Preservation of Nature - Slovensky čuvač Issue number
Date of issue
Face value
31.00 Sk

Slovensky čuvač is a descendant of the Big White Polar Dog. This fact is, among others, is supported by research and biometric measurements of čuvač skeletons, and comparing these with skeletons from previous periods. Most likely, the čuvač was brought by Goths and Burgundians from Pomeranian regions in the first centuries A.D. Its oldest roots could lead us to the original Pomeranian dog breeds. Early last century the čuvač was a popular breed in Slovakia. The first person to breed and improve the characteristics of the Slovensky čuvač was Prof. Antonín Hrůza. The first litter was registered in 1929. Four years later, the Tatra-čuvač Breeders Club was founded, later renamed the Club of Slovakian čuvač Breeders. At first, an average number of 40 to 50 puppies were registered annually. Up until 1960 the number of breeders continued to increase, resulting in 200 dog registrations annually. However, an international standard was only recognised and approved in 1965.

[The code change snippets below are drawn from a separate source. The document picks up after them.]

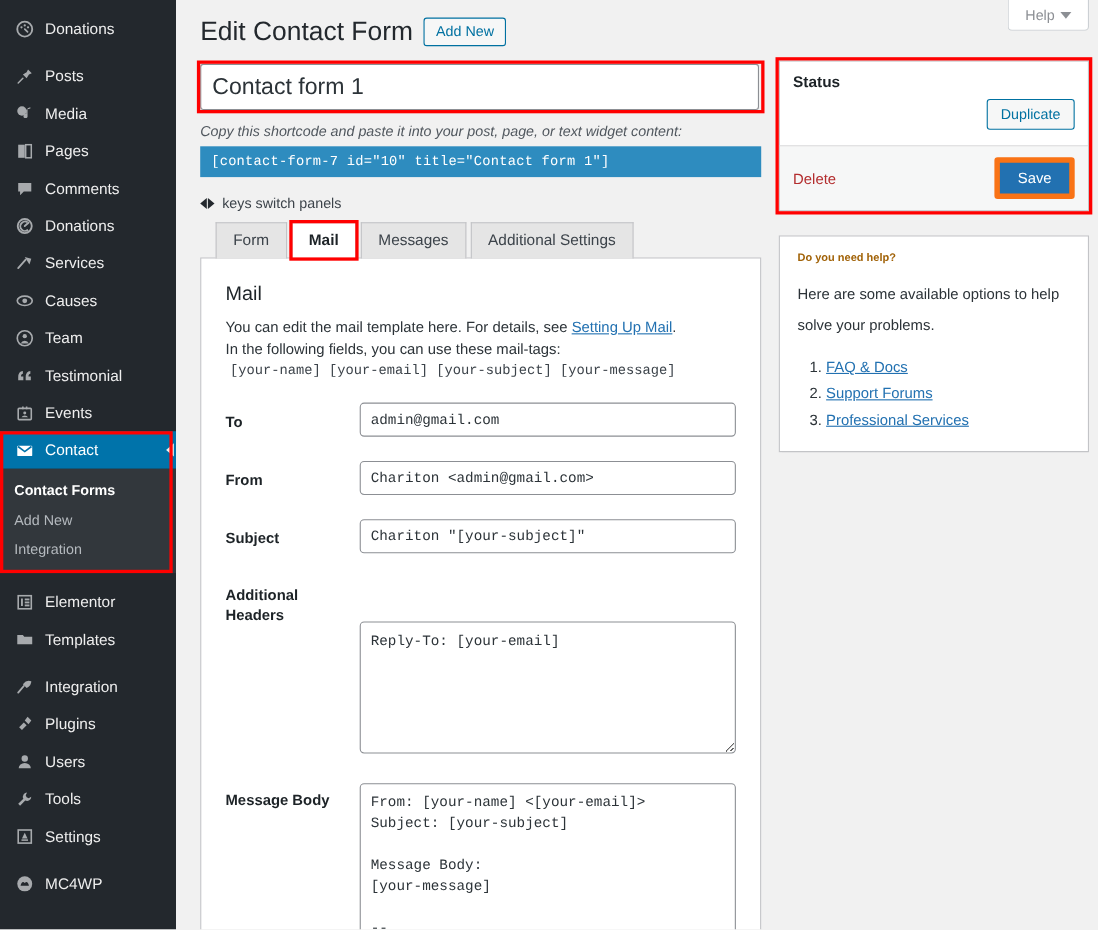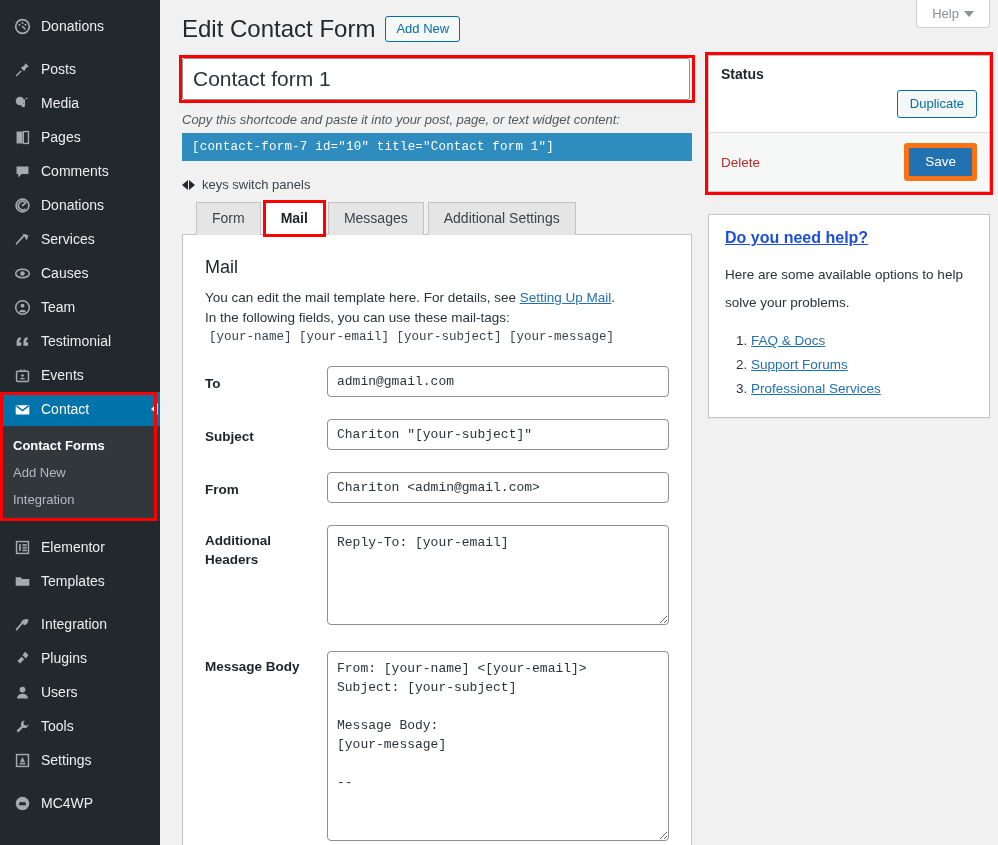"Do you need help?" .help-box h3 { color: #1d4ed8 -> #a16207; font-size: 16px -> 10px; text-decoration: underline -> none }
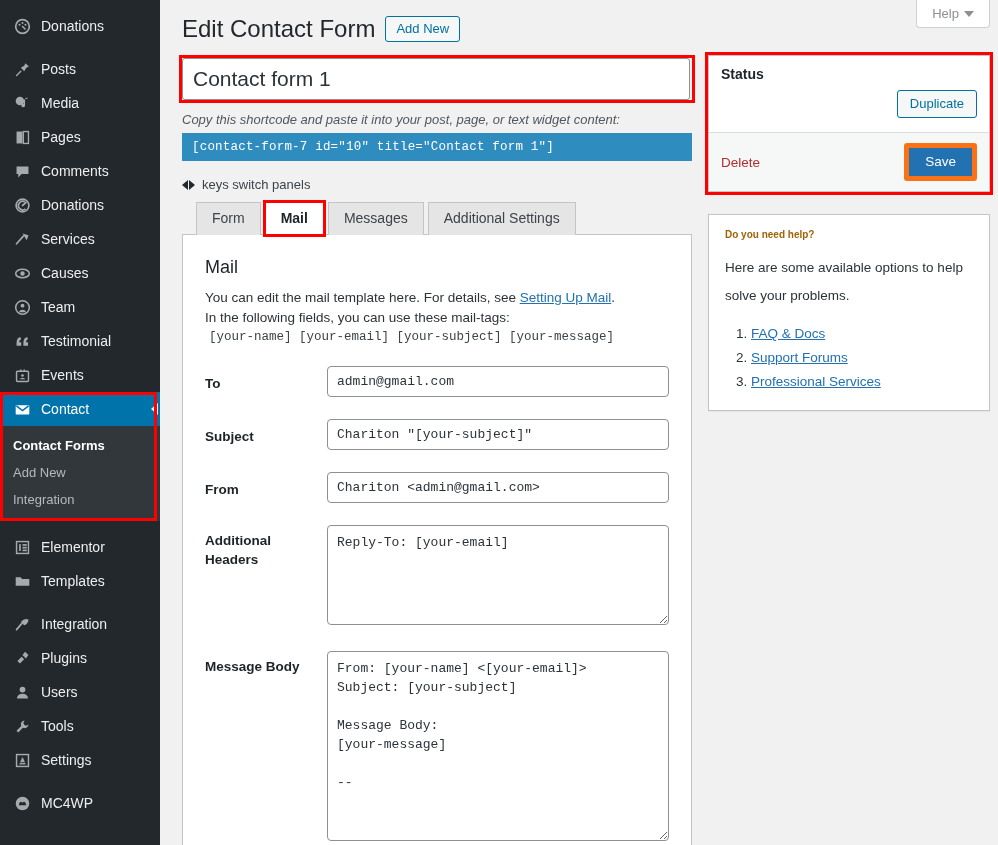"Subject" div.field-row { order: before "From" -> after "From" }
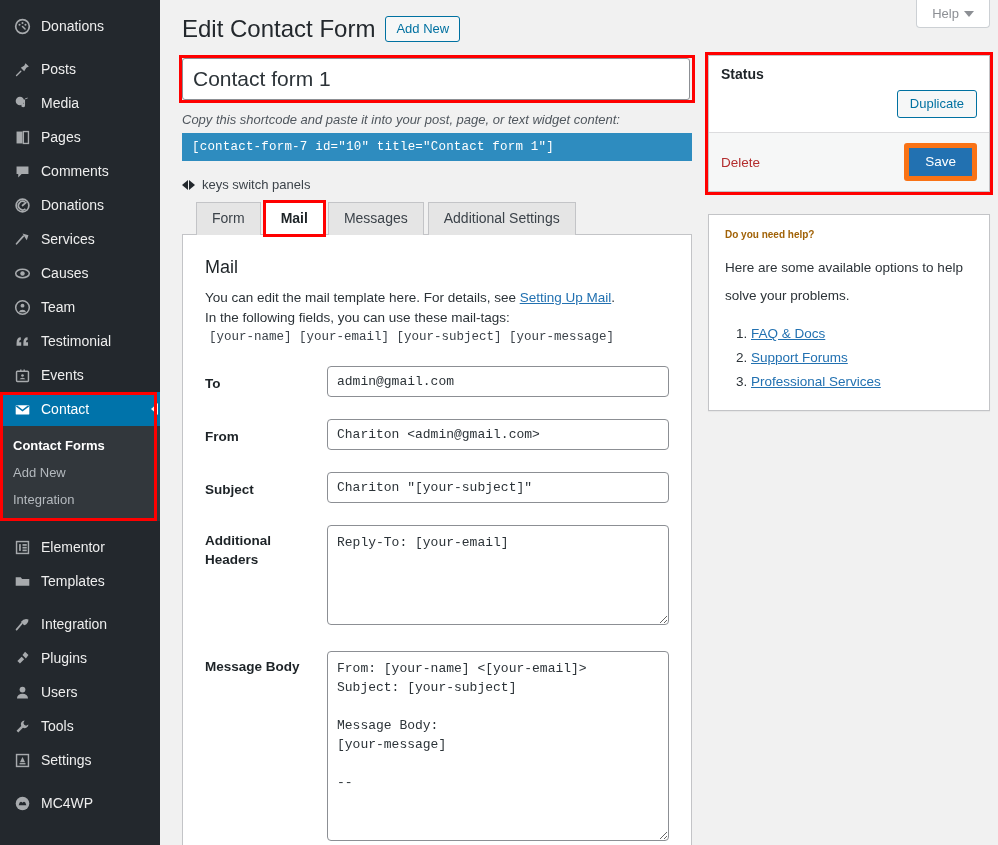"Reply-To: [your-email]" #f-headers { height: 100px -> 120px; margin-top: none -> 40px }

The characteristics of this breed, a robust body and thick white coat, are similar to those of mountain dog types. Dogs are 62-70 cm high. Čuvač moves with ease, quickly, and likes to run. Historically the čuvač was a valuable helper to border guards, shepherds, and cattlemen. It protected sheep pens, chalets, and farms. This wide range of skills shows its immense value and character. It is a calm sheepdog, and if bred in suitable conditions displays not only inherited skills but also new tasks. For example, the čuvač is a reliable avalanche rescue dog and sledge dog. It is a very keen and extraordinary faithful breed. The name Chuvach derives from its characteristics, namely its ability to listen which in Slovak can be rendered as “chuch”, hence “čuvač”.